Jul 18, 2013 at 14:26 comment added Joey Hirsh there's no free functor for algebras over a properad. there is however a free P-module functor, and I believe this allows for a construction which is similar to the bar construction for algebras, although the output is not a coalgebra of dual type, it is some other thing, maybe a comodule, of dual type. I believe this paper arxiv.org/abs/0807.1241 provides an example of what I'm talking about.

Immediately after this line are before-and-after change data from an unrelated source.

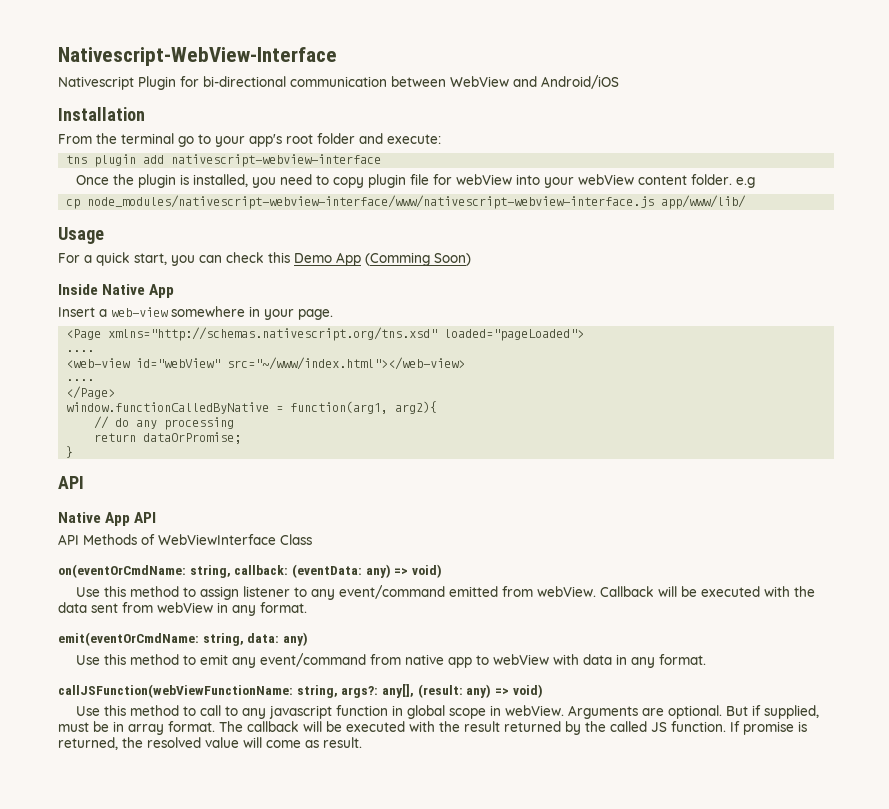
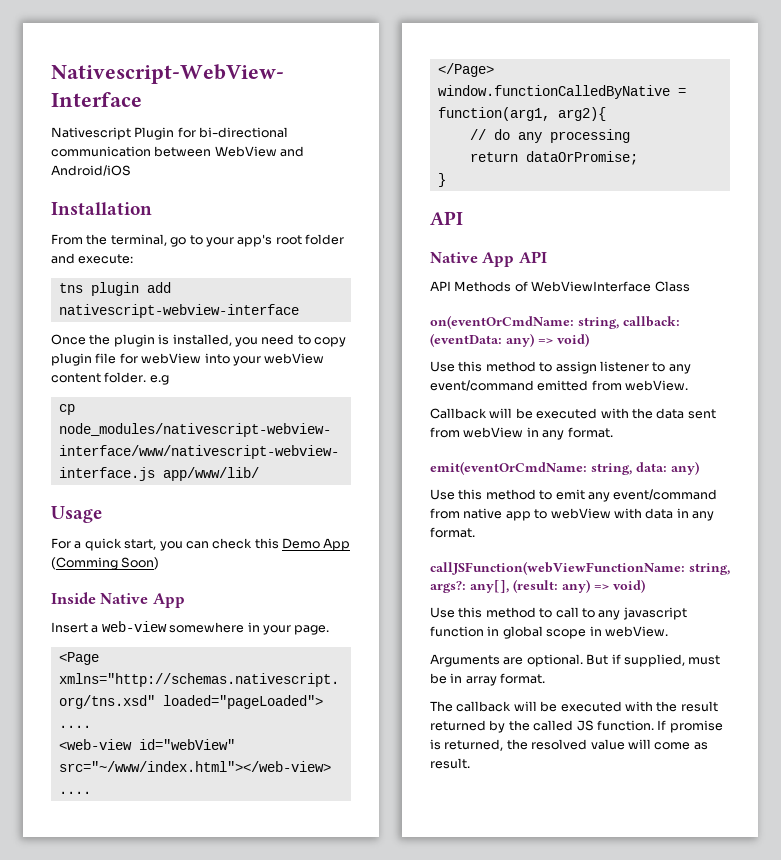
[121,133,174,144] terminal -> [110,234,167,246] terminal,
(596, 591) none -> (689, 385) //
(564, 710) none -> (668, 631) //
(215, 726) none -> (546, 678) //

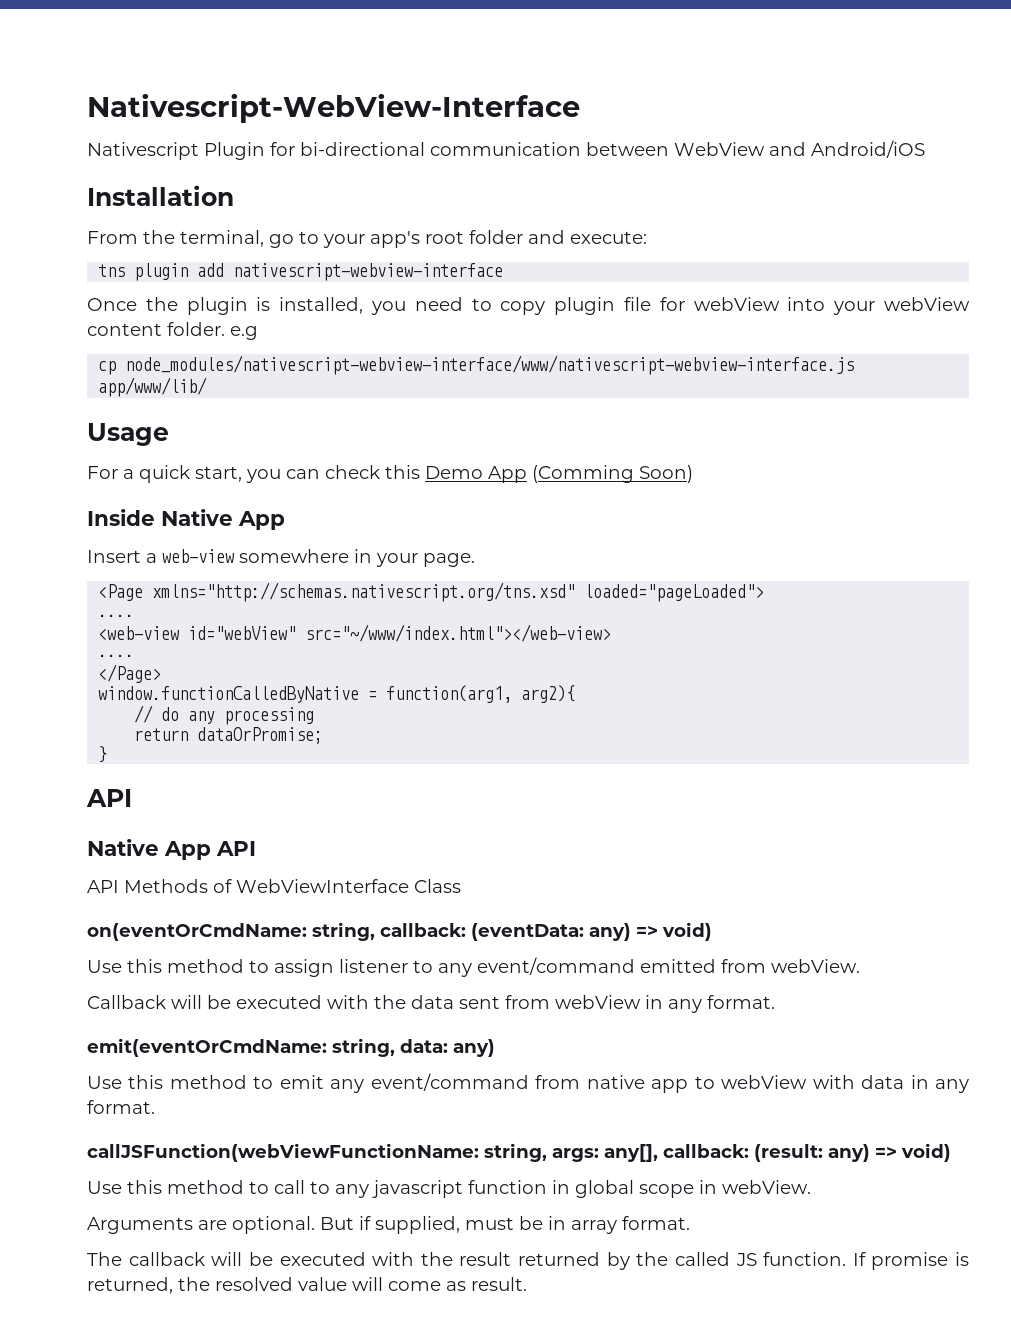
[430,580,509,593] args?: any[], -> [552,1144,749,1162] args: any[], callback:

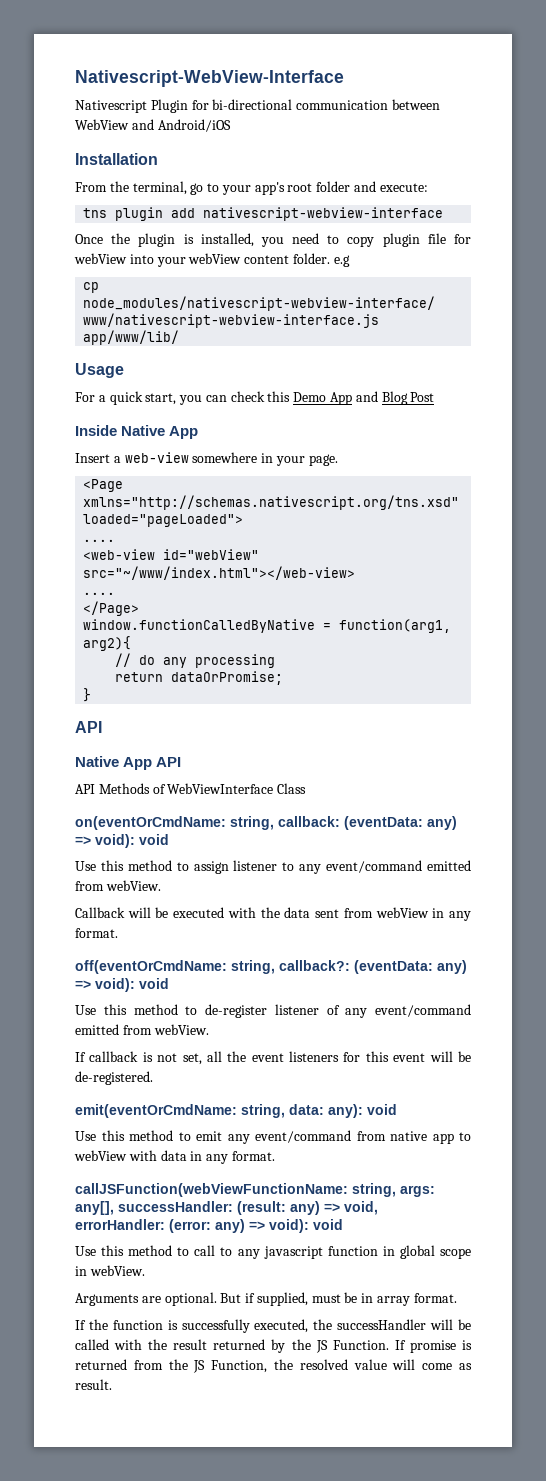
[532,465,693,483] (Comming Soon) -> [355,391,435,405] and Blog Post
[662,922,712,941] void) -> [95,834,169,848] void): void
(775, 1002) none -> [75,960,467,974] [75,978,169,992] [75,1004,471,1018] [75,1024,209,1035] [75,1051,471,1065] [75,1071,153,1085] // off(eventOrCmdName: string, callback?: (eventData: any) => void): void // Use this method to de-register listener of any event/command emitted from webView. // If callback is not set, all the event listeners for this event will be de-registered.
[453,1039,495,1057] any) -> [328,1104,397,1118] any): void
[663,1144,749,1158] callback: -> [118,1201,233,1212] successHandler:
[901,1143,951,1162] void) -> [344,1201,378,1215] [75,1219,343,1233] void, errorHandler: (error: any) => void): void
[87,1252,366,1266] The callback will be executed -> [75,1319,472,1333] [75,1339,109,1350] If the function is successfully executed, the successHandler will be called
[674,1252,969,1270] [87,1277,173,1294] called JS function. If promise is returned, -> [315,1340,472,1353] [75,1359,268,1373] JS Function. If promise is returned from the JS Function,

Jul 17, 2013 at 23:49 comment added Theo Johnson-Freyd Hi @JoeyHirsh, I would accept an answer that described "the homotopy category of nonlinear morphisms" given some arbitrary replacement. I'm hoping, though, for something that would give you "nonlinear morphisms" for other (pr)operads. Recently I've been thinking a lot about the properad of Lie bialgebras (you and I talked about this a bit in March), which is Koszul, and I can compute a cofibrant replacement using this, but because there's no "free" functor for representations of a properad, I don't see how to decide what the "nonlinear morphisms" should be.
Jul 17, 2013 at 23:45 comment added Theo Johnson-Freyd @DavidWhite: Yes, I've talked to Bruno here about various things. I hadn't seen that question, though!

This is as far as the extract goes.